St Andrew's Church, Bordesley was a parish church in the Church of England in Birmingham.

==History==

The foundation stone was laid on 23 July 1844 by Henry Pepys, the Bishop of Worcester. The church was built to designs of the architect Richard Cromwell Carpenter with funds from the Birmingham Church Building Society. It was consecrated by Pepys on 30 September 1846.

Its decorated gothic style and layout was admired by contemporary ecclesiologists for the correctness of its plan. It was the last church constructed by the Birmingham Church Building Society.

Out of this parish St Oswald's Church, Small Heath was formed.

A storm in 1894 damaged the spire. The vicar was in dispute with the churchwardens, and the repairs were not completed until after the vicar, Robert Foster Burrow, left in 1900. The spire was restored in 1901.
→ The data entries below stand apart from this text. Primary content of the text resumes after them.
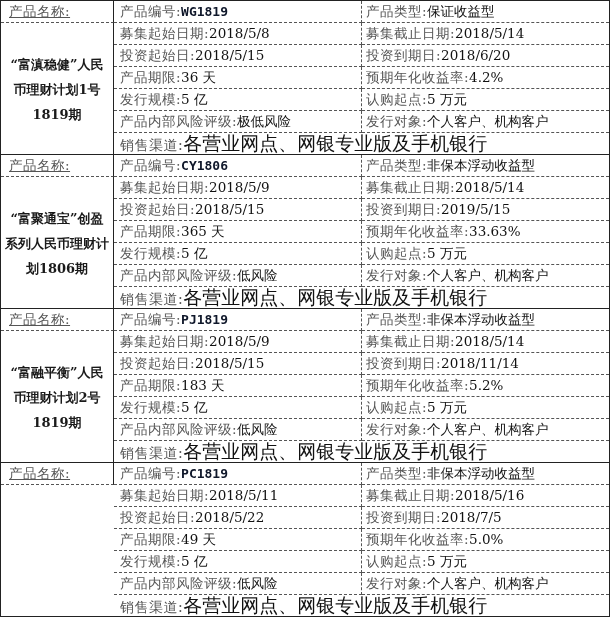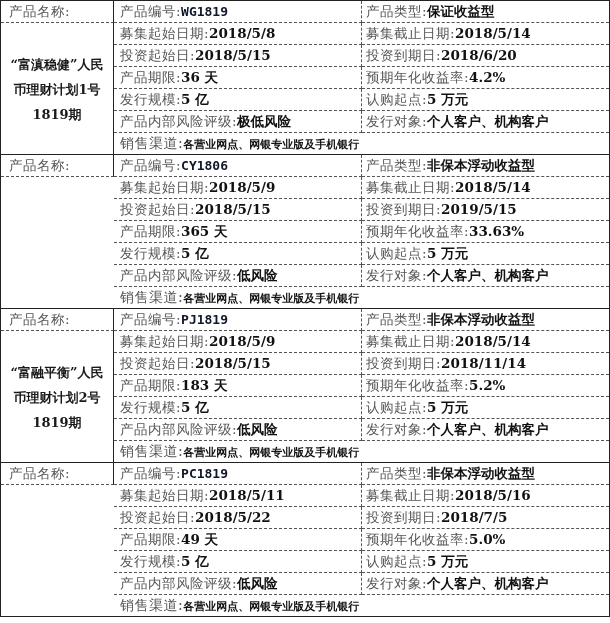--- a/index.html
+++ b/index.html
@@ -1,28 +1,28 @@
 <!DOCTYPE html>
 <html><head>
   <meta charset="utf-8">
   <style>
     html, body { margin: 0; padding: 0; background: #ffffff; }
     body { width: 610px; height: 623px; overflow: hidden; font-family: "DejaVu Serif", "Liberation Serif", serif; color: #1a1a1a; }
     .sheet { position: absolute; left: 0; top: 0; width: 608px; border: 1px solid #222; border-top: none; }
     .block { display: grid; grid-template-columns: 113px 248px 247px; grid-template-rows: 22px repeat(5, 22px) 23px; border-top: 1px solid #222; height: 154px; box-sizing: border-box; }
     .cell { font-size: 13.5px; line-height: 21px; padding-left: 6px; white-space: nowrap; overflow: hidden; box-sizing: border-box; }
     .lbl { color: #555; font-weight: normal; letter-spacing: 0.5px; }
-    .val { color: #111; font-weight: bold; }
+    .val { color: #111; font-weight: normal; }
     .red { color: #0f172a; font-weight: bold; font-family: "DejaVu Sans Mono", "Liberation Mono", monospace; font-size: 13px; }
-    .name-label { grid-column: 1; grid-row: 1; border-right: 1px solid #222; border-bottom: 1px dashed #555; padding-left: 8px; }
+    .name-label { grid-column: 1; grid-row: 1; border-right: 1px solid #222; border-bottom: 1px dashed #555; padding-left: 8px; text-decoration: underline; }
     .name-body { grid-column: 1; grid-row: 2 / span 6; border-right: 1px solid #222; display: flex; align-items: center; justify-content: center; text-align: center; font-weight: bold; font-size: 13px; line-height: 25px; white-space: normal; padding: 0 4px; }
     .mid { grid-column: 2; border-right: 1px dashed #555; border-bottom: 1px dashed #555; }
     .rt { grid-column: 3; border-bottom: 1px dashed #555; padding-left: 4px; }
     .channel { grid-column: 2 / span 2; grid-row: 7; font-size: 14px; }
-    .channel .val { font-size: 11px; }
+    .channel .val { font-size: 19px; }
   </style>
 </head>
 <body>
 
 <div class="sheet">
 
   <div class="block">
     <div class="cell name-label lbl">产品名称:</div>
     <div class="cell name-body">“富滇稳健”人民币理财计划1号1819期</div>
     <div class="cell mid" style="grid-row:1"><span class="lbl">产品编号:</span><span class="red">WG1819</span></div>
@@ -35,20 +35,21 @@
     <div class="cell rt" style="grid-row:4"><span class="lbl">预期年化收益率:</span><span class="val">4.2%</span></div>
     <div class="cell mid" style="grid-row:5"><span class="lbl">发行规模:</span><span class="val">5 亿</span></div>
     <div class="cell rt" style="grid-row:5"><span class="lbl">认购起点:</span><span class="val">5 万元</span></div>
     <div class="cell mid" style="grid-row:6"><span class="lbl">产品内部风险评级:</span><span class="val">极低风险</span></div>
     <div class="cell rt" style="grid-row:6"><span class="lbl">发行对象:</span><span class="val">个人客户、机构客户</span></div>
     <div class="cell channel"><span class="lbl">销售渠道:</span><span class="val">各营业网点、网银专业版及手机银行</span></div>
   </div>
 
   <div class="block">
     <div class="cell name-label lbl">产品名称:</div>
+    <div class="cell name-body">“富聚通宝”创盈系列人民币理财计划1806期</div>
     <div class="cell mid" style="grid-row:1"><span class="lbl">产品编号:</span><span class="red">CY1806</span></div>
     <div class="cell rt" style="grid-row:1"><span class="lbl">产品类型:</span><span class="val">非保本浮动收益型</span></div>
     <div class="cell mid" style="grid-row:2"><span class="lbl">募集起始日期:</span><span class="val">2018/5/9</span></div>
     <div class="cell rt" style="grid-row:2"><span class="lbl">募集截止日期:</span><span class="val">2018/5/14</span></div>
     <div class="cell mid" style="grid-row:3"><span class="lbl">投资起始日:</span><span class="val">2018/5/15</span></div>
     <div class="cell rt" style="grid-row:3"><span class="lbl">投资到期日:</span><span class="val">2019/5/15</span></div>
     <div class="cell mid" style="grid-row:4"><span class="lbl">产品期限:</span><span class="val">365 天</span></div>
     <div class="cell rt" style="grid-row:4"><span class="lbl">预期年化收益率:</span><span class="val">33.63%</span></div>
     <div class="cell mid" style="grid-row:5"><span class="lbl">发行规模:</span><span class="val">5 亿</span></div>
     <div class="cell rt" style="grid-row:5"><span class="lbl">认购起点:</span><span class="val">5 万元</span></div>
The church was demolished in 1985, having given its name to the adjacent St Andrew's Road and St Andrew's Street, and to the nearby St Andrew's football ground, home of Birmingham City F.C.

==Organ==

The church contained an organ dating from 1849 by Banfield, later modified by Albert Keates. A specification of the organ can be found on the National Pipe Organ Register.